───── DATA FOR THIS EXERCISE

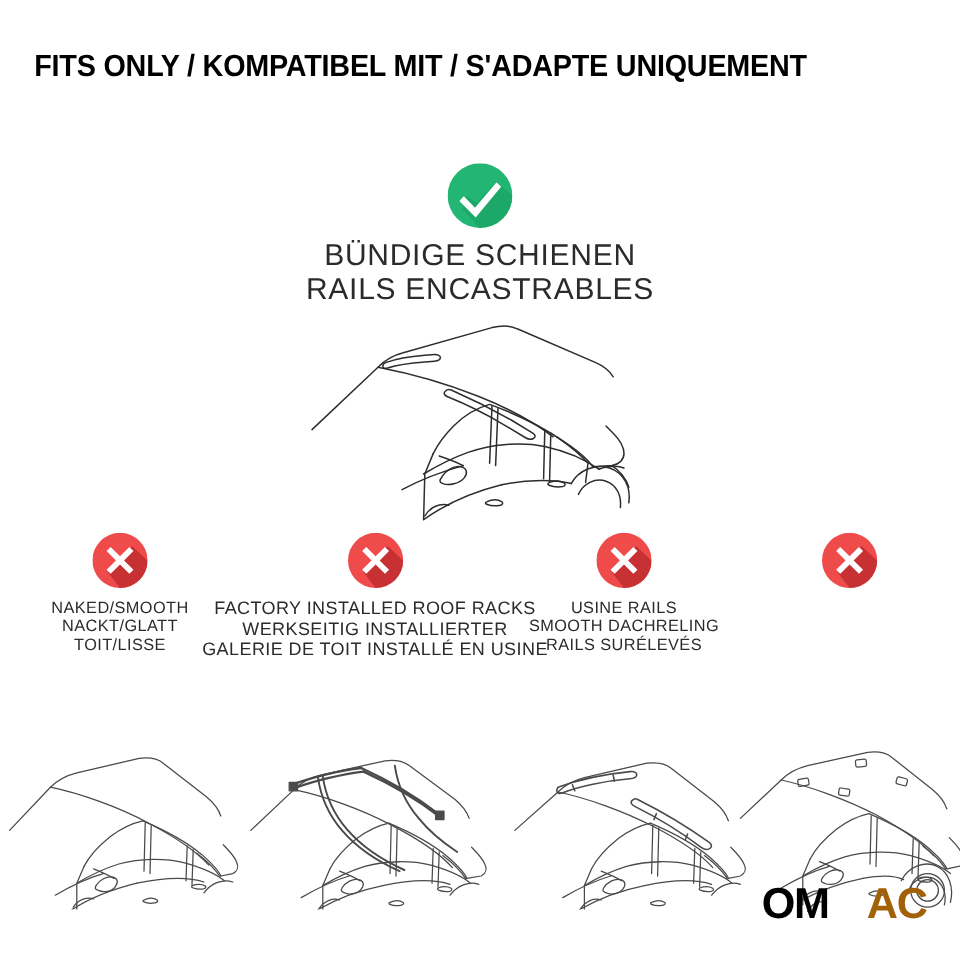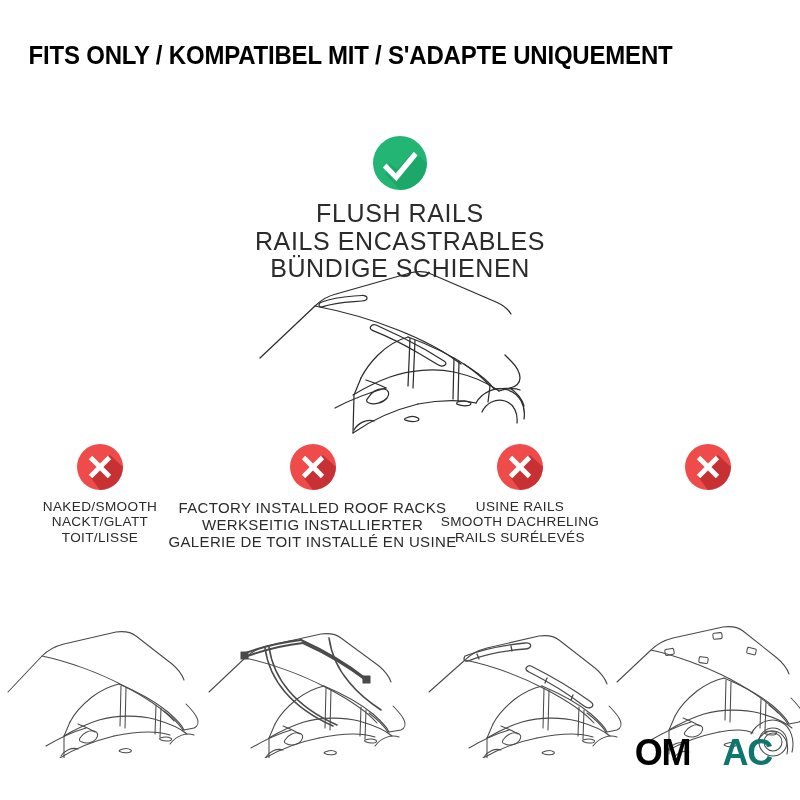"FLUSH RAILS" div.line { html: <div>FLUSH RAILS</div> -> none }
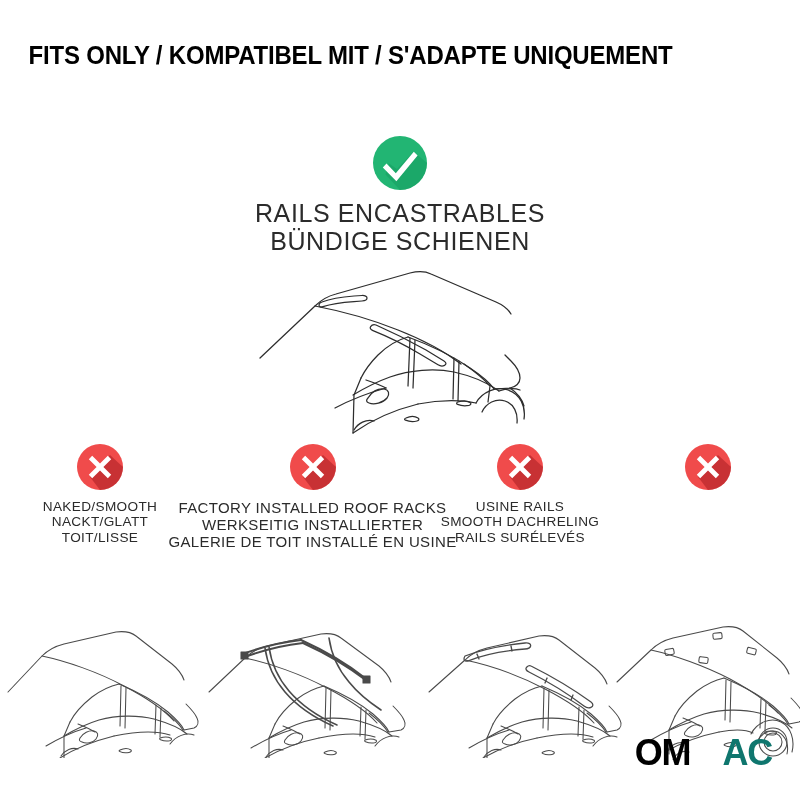"RAILS ENCASTRABLES" div.line { order: before "BÜNDIGE SCHIENEN" -> after "BÜNDIGE SCHIENEN" }
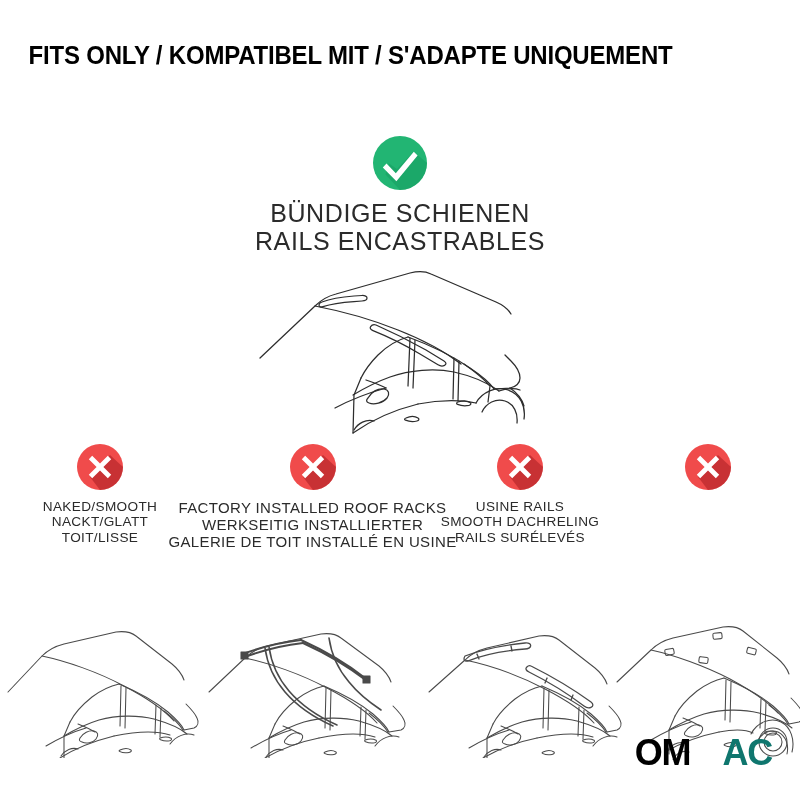"AC" .logo .ac { color: #0f766e -> #a16207 }
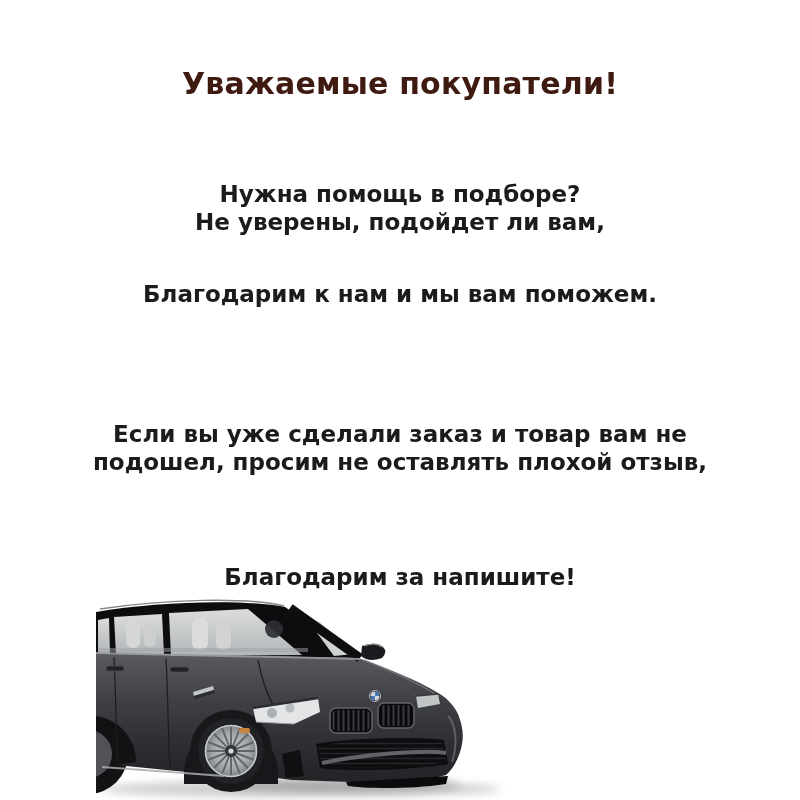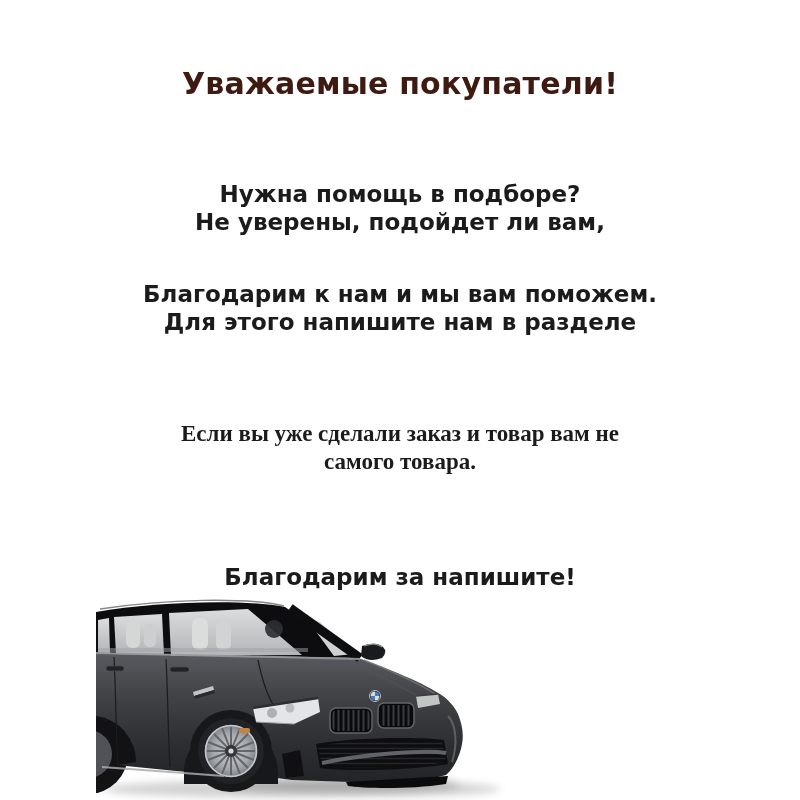"Для этого напишите нам в" div { html: <div>Для этого напишите нам в разделе</div> -> none }
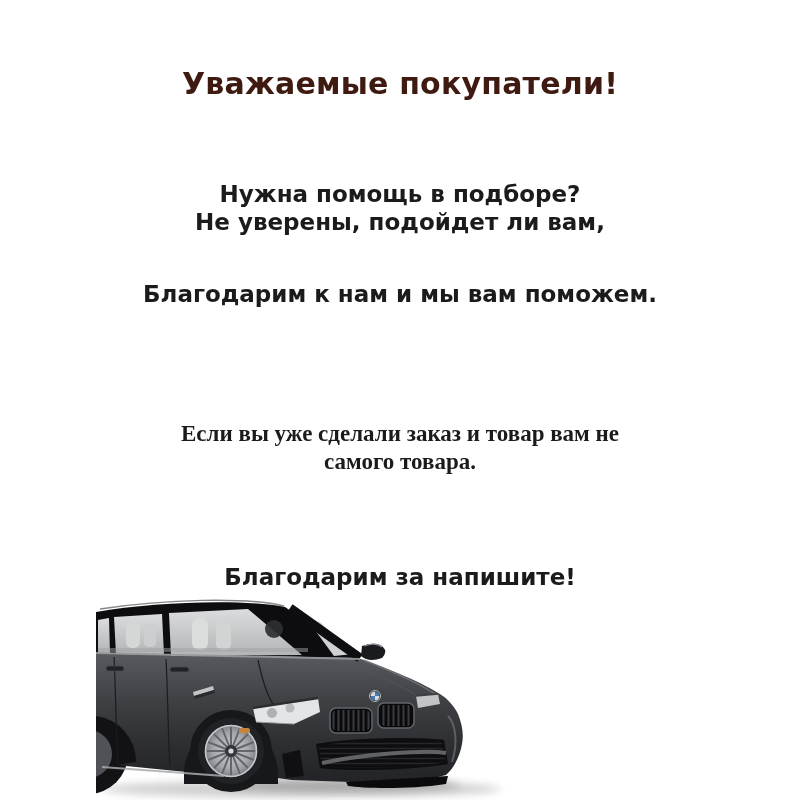"Если вы уже сделали заказ" .p3 { font-family: Liberation Serif, serif -> none }
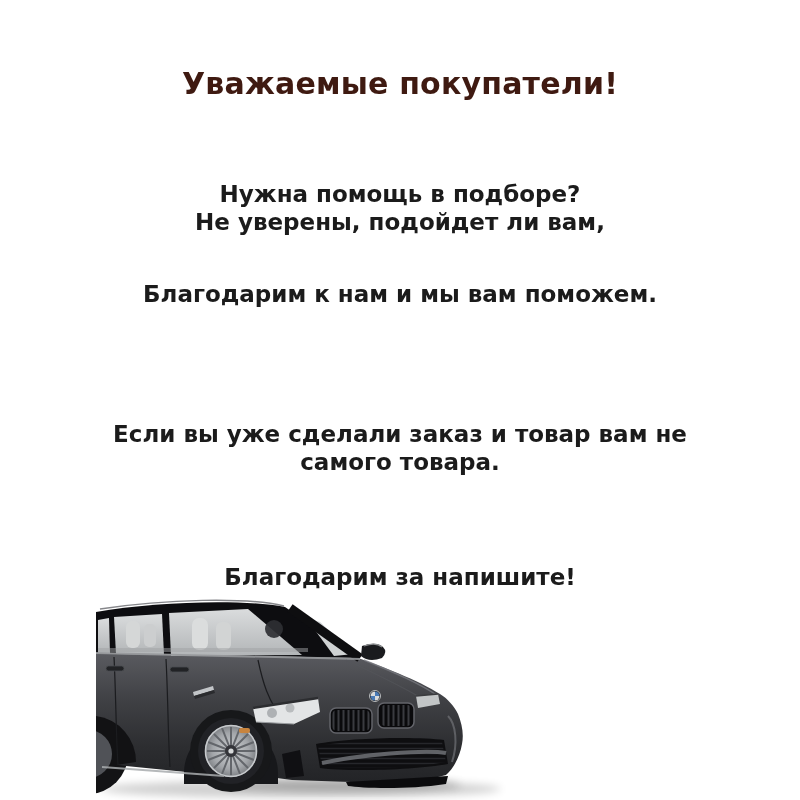"подошел, просим не оставлять плохой" div { html: none -> <div>подошел, просим не оставлять плохой отзыв,</div> }
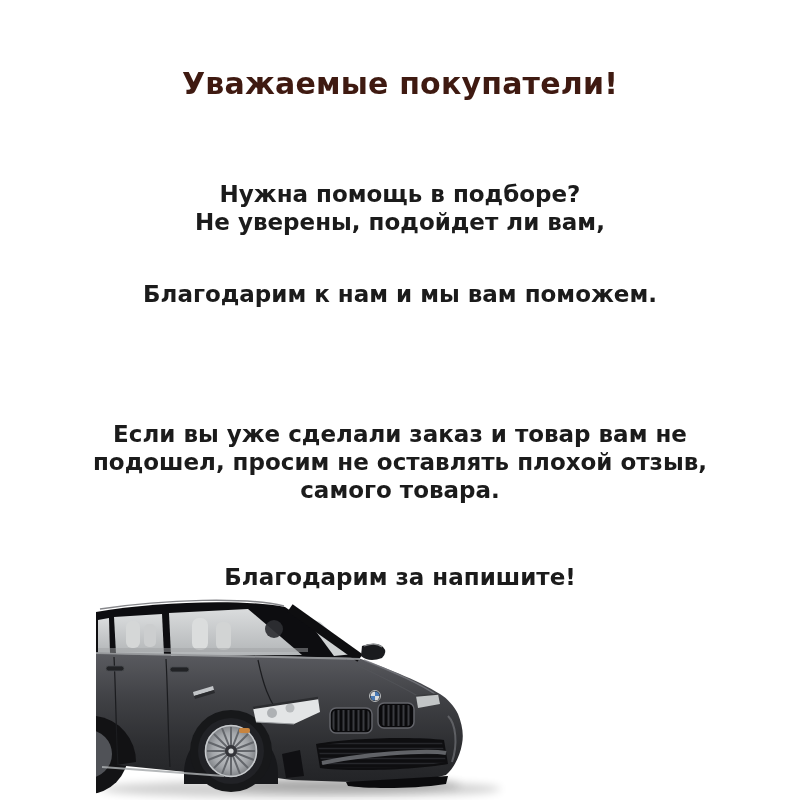"самого товара." div { html: <div>самого товара.</div> -> none }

──────────

= BRIEF =
Your reply should hold every line above exactly as written and none of the pictures.

= RESULT OF THE TASK =
"FLUSH RAILS" div.line { html: <div>FLUSH RAILS</div> -> none }
"RAILS ENCASTRABLES" div.line { order: before "BÜNDIGE SCHIENEN" -> after "BÜNDIGE SCHIENEN" }
"AC" .logo .ac { color: #0f766e -> #a16207 }
"Для этого напишите нам в" div { html: <div>Для этого напишите нам в разделе</div> -> none }
"Если вы уже сделали заказ" .p3 { font-family: Liberation Serif, serif -> none }
"подошел, просим не оставлять плохой" div { html: none -> <div>подошел, просим не оставлять плохой отзыв,</div> }
"самого товара." div { html: <div>самого товара.</div> -> none }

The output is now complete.